- Required action:
Could you copy every line of the data that contains the word "firewalls"?

::: Records for this exercise :::

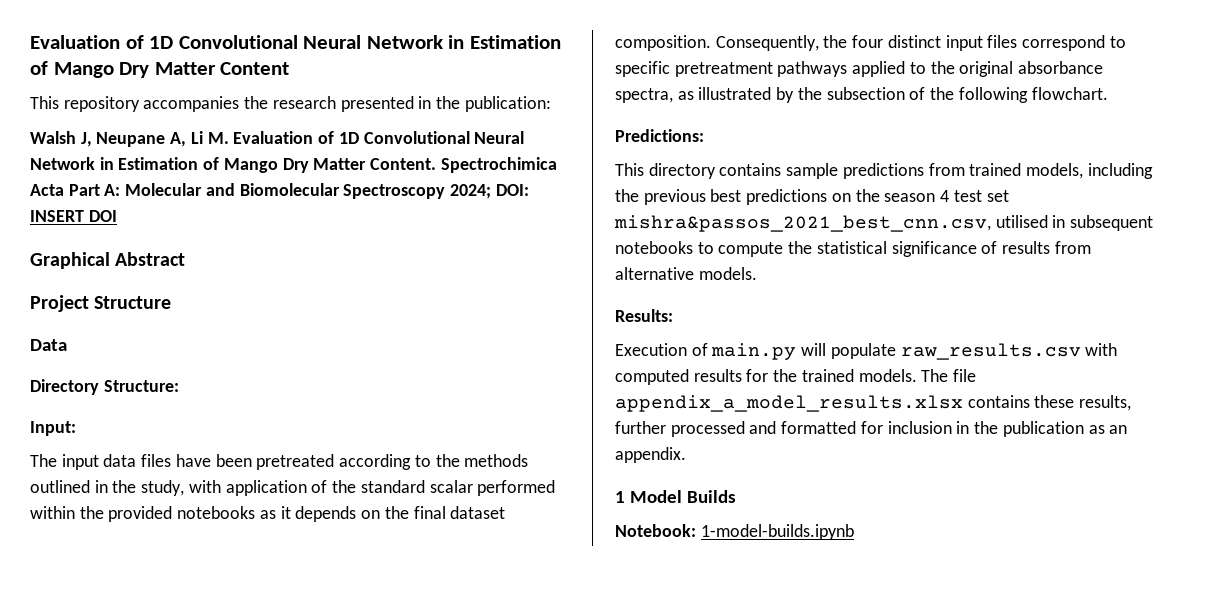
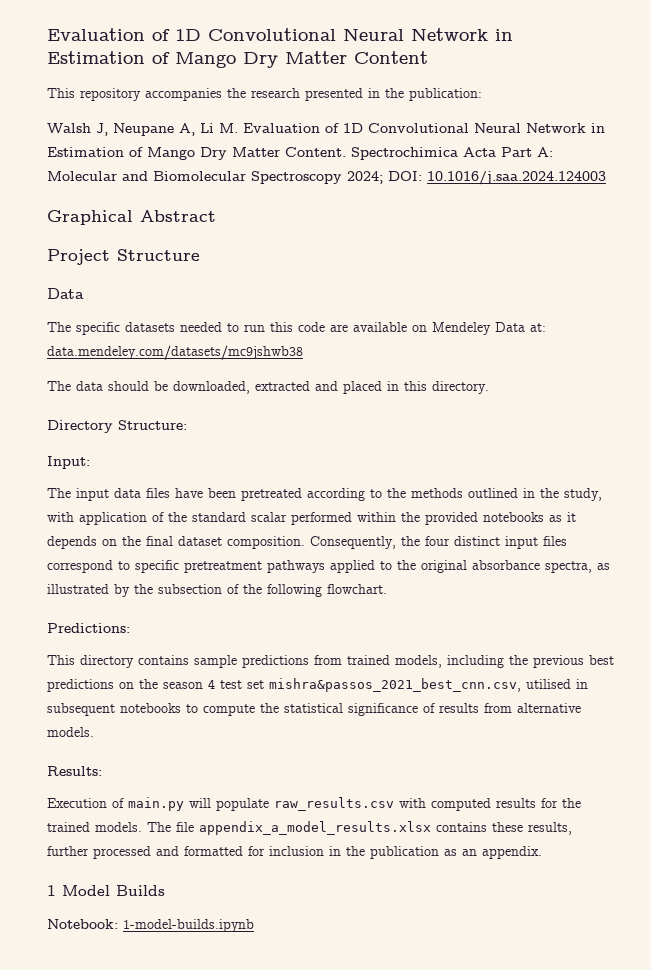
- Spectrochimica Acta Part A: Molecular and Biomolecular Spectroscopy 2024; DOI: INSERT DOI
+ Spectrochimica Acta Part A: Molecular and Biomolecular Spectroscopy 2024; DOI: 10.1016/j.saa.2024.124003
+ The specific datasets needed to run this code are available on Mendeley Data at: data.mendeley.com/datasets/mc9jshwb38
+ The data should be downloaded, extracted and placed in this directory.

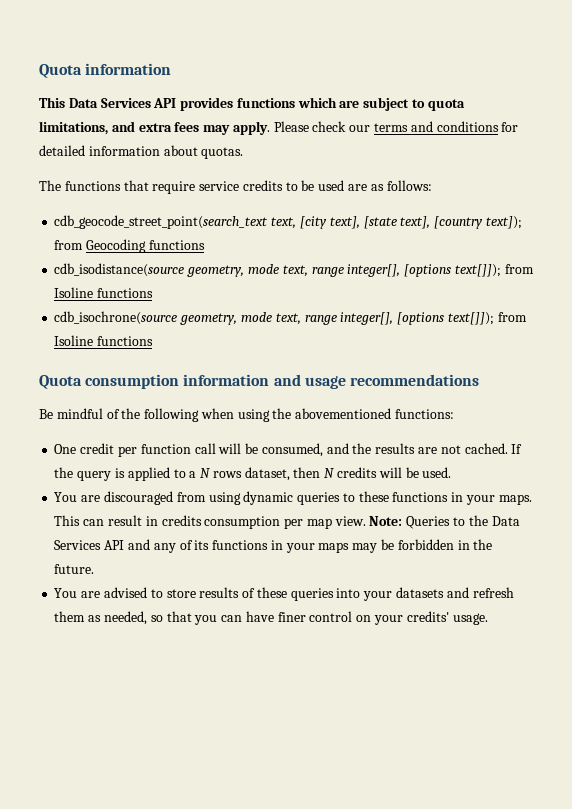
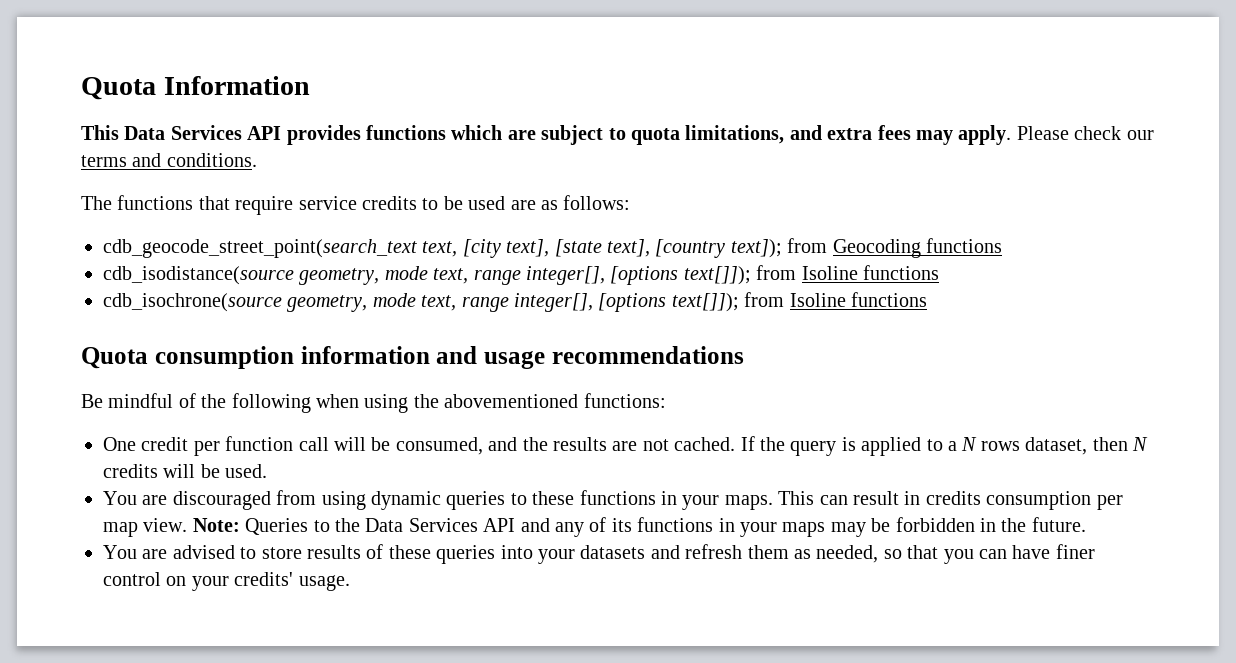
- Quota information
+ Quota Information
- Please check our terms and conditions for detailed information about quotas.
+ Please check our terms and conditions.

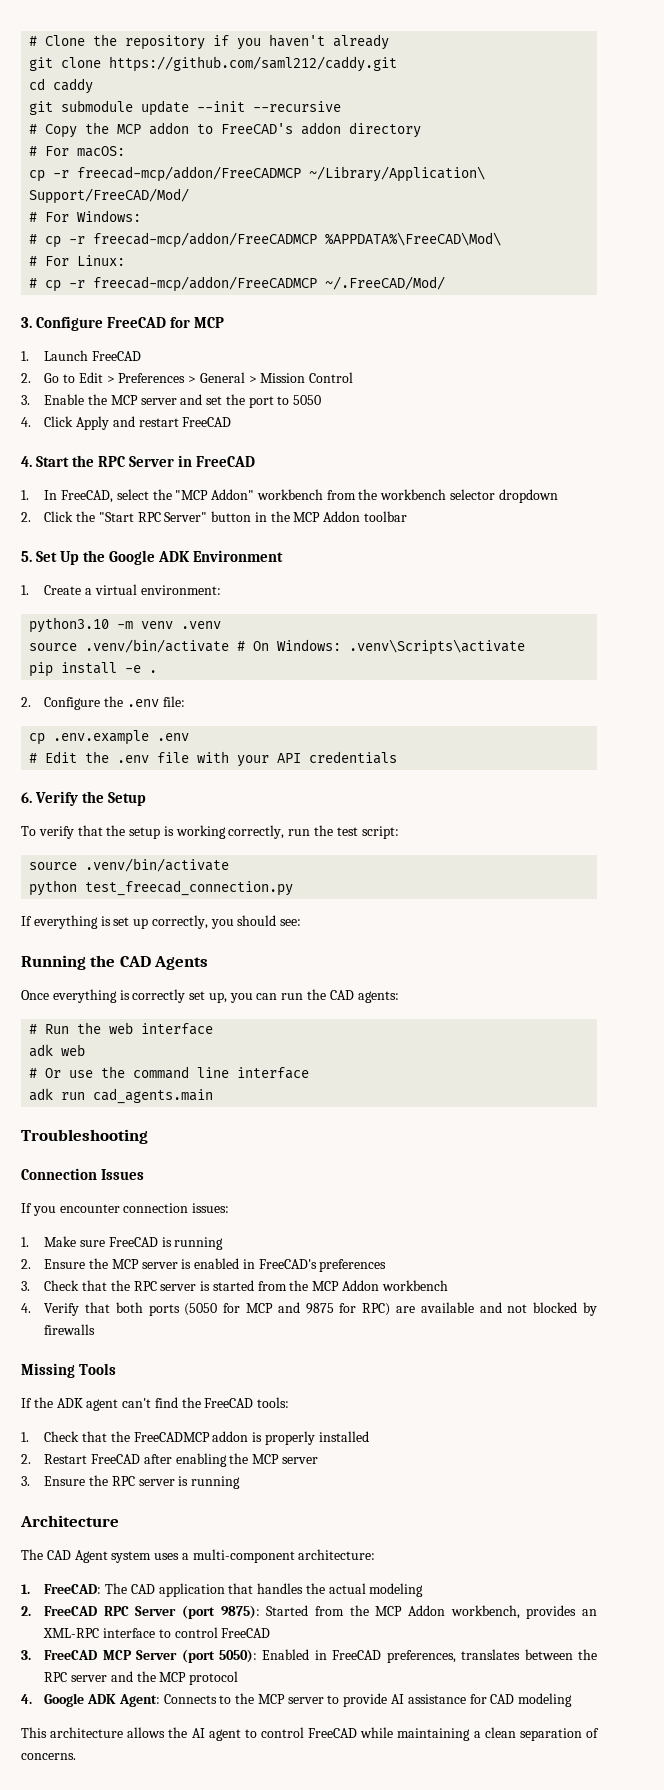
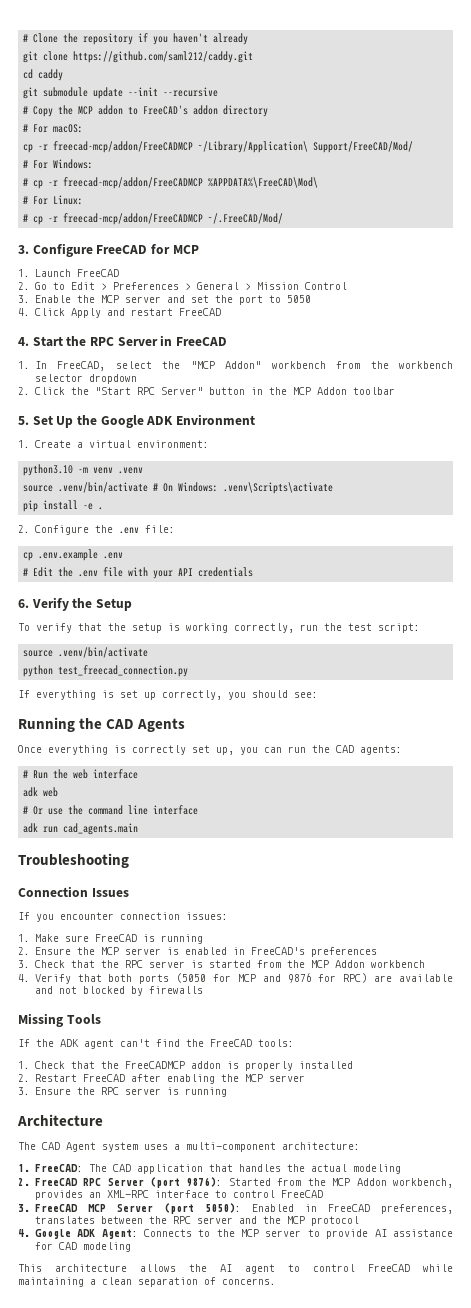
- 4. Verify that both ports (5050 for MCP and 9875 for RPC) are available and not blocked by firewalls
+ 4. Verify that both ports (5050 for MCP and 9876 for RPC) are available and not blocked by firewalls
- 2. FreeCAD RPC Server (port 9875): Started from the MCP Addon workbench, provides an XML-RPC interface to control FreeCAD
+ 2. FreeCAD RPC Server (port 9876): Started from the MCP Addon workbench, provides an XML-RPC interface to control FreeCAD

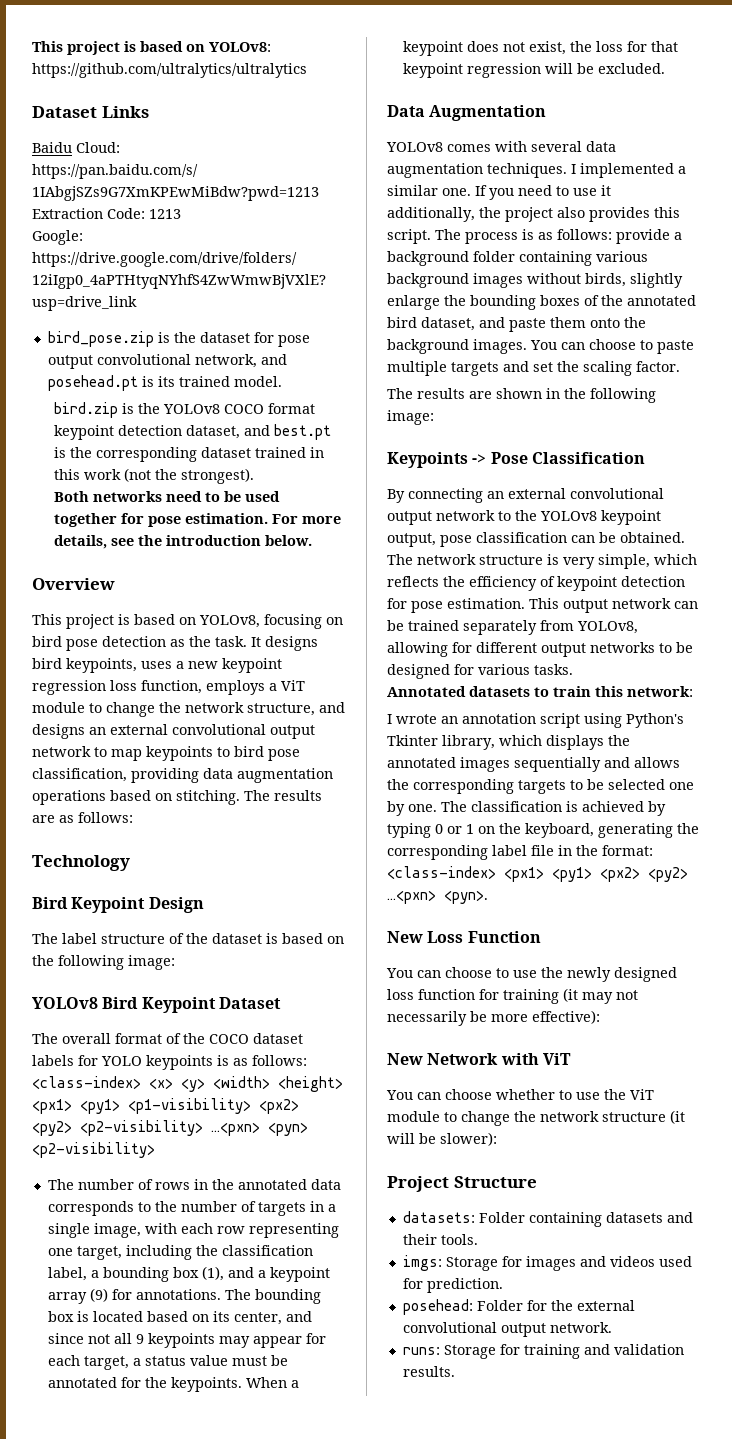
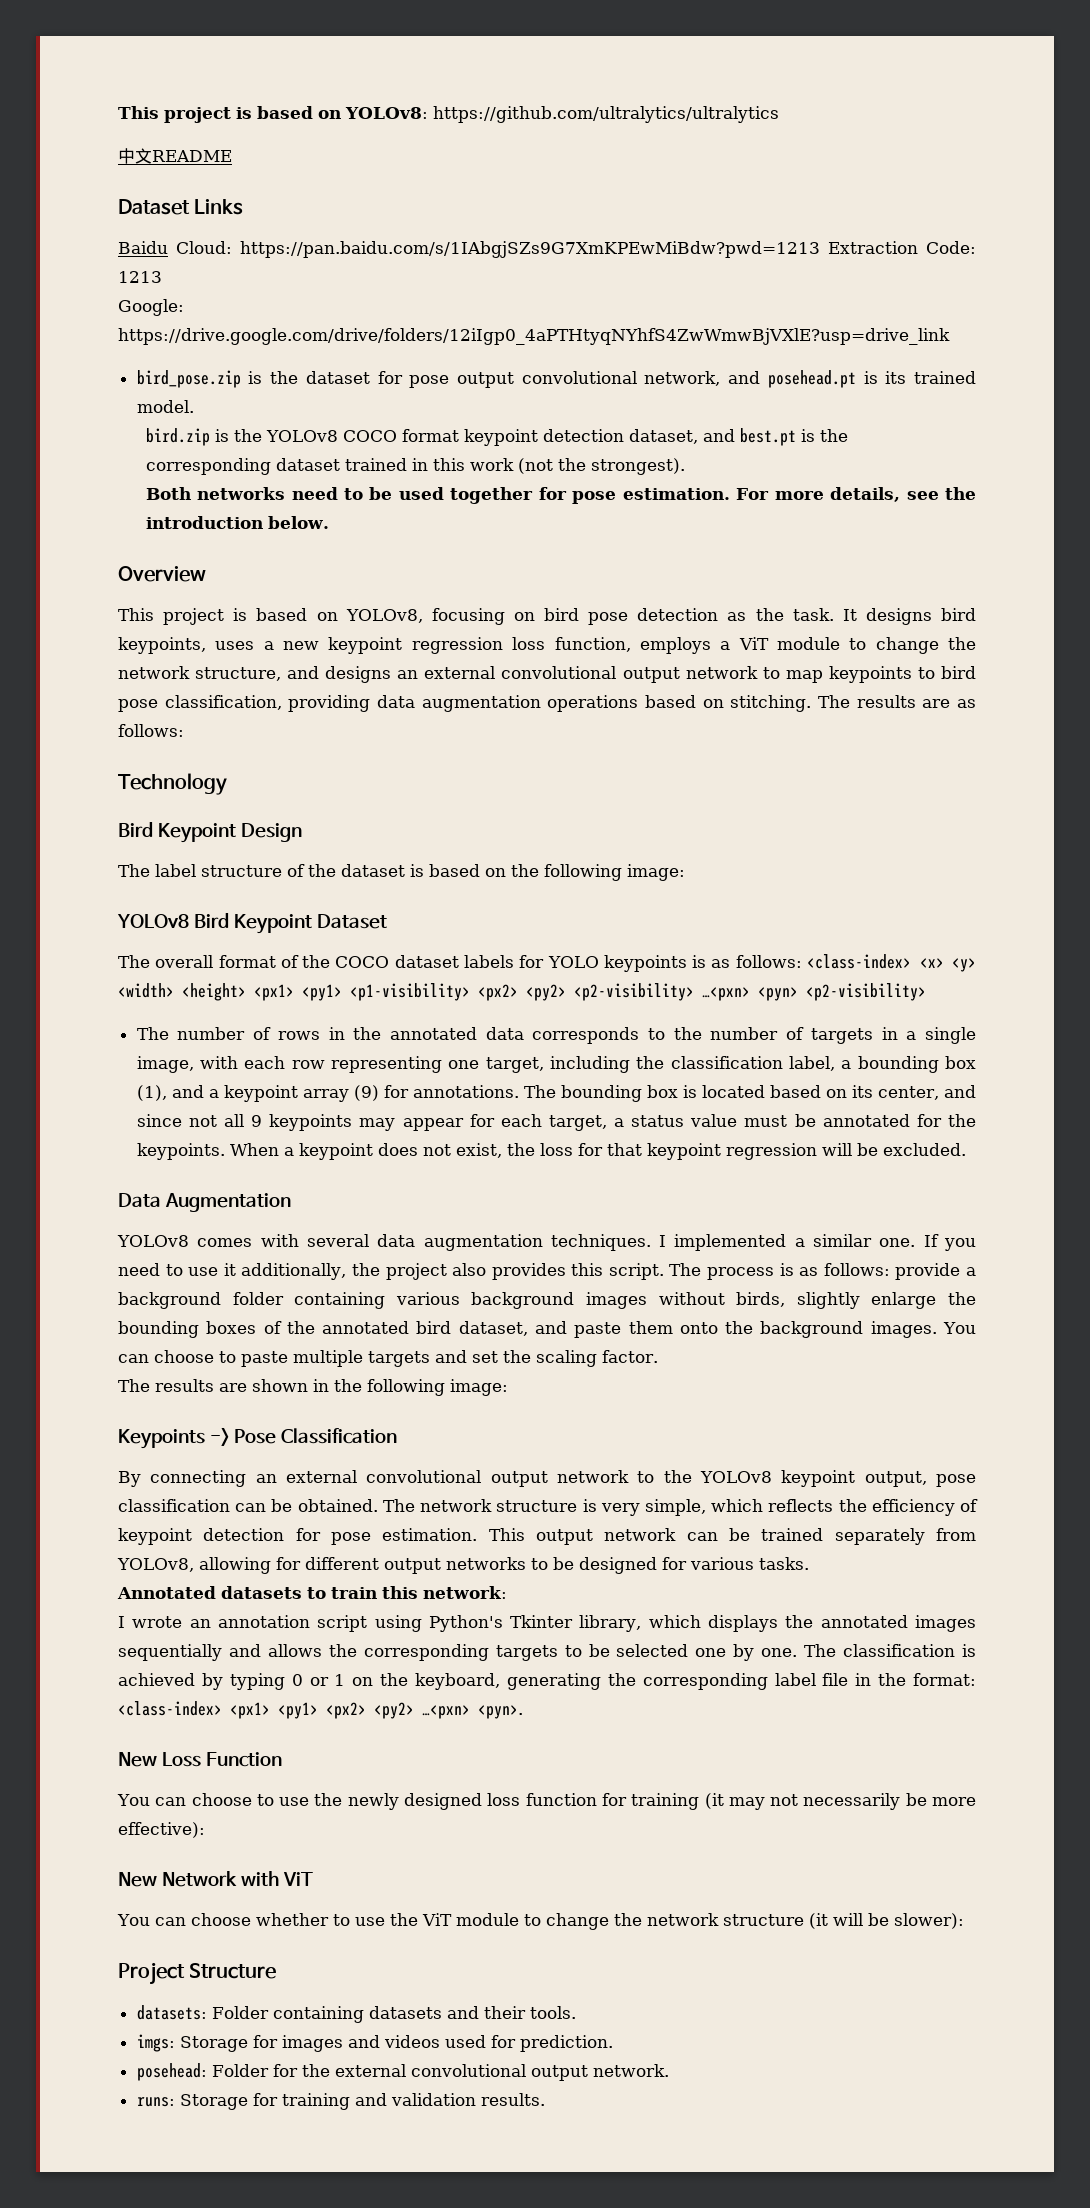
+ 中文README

:::

- Solution to the problem:
- 4. Verify that both ports (5050 for MCP and 9875 for RPC) are available and not blocked by firewalls
+ 4. Verify that both ports (5050 for MCP and 9876 for RPC) are available and not blocked by firewalls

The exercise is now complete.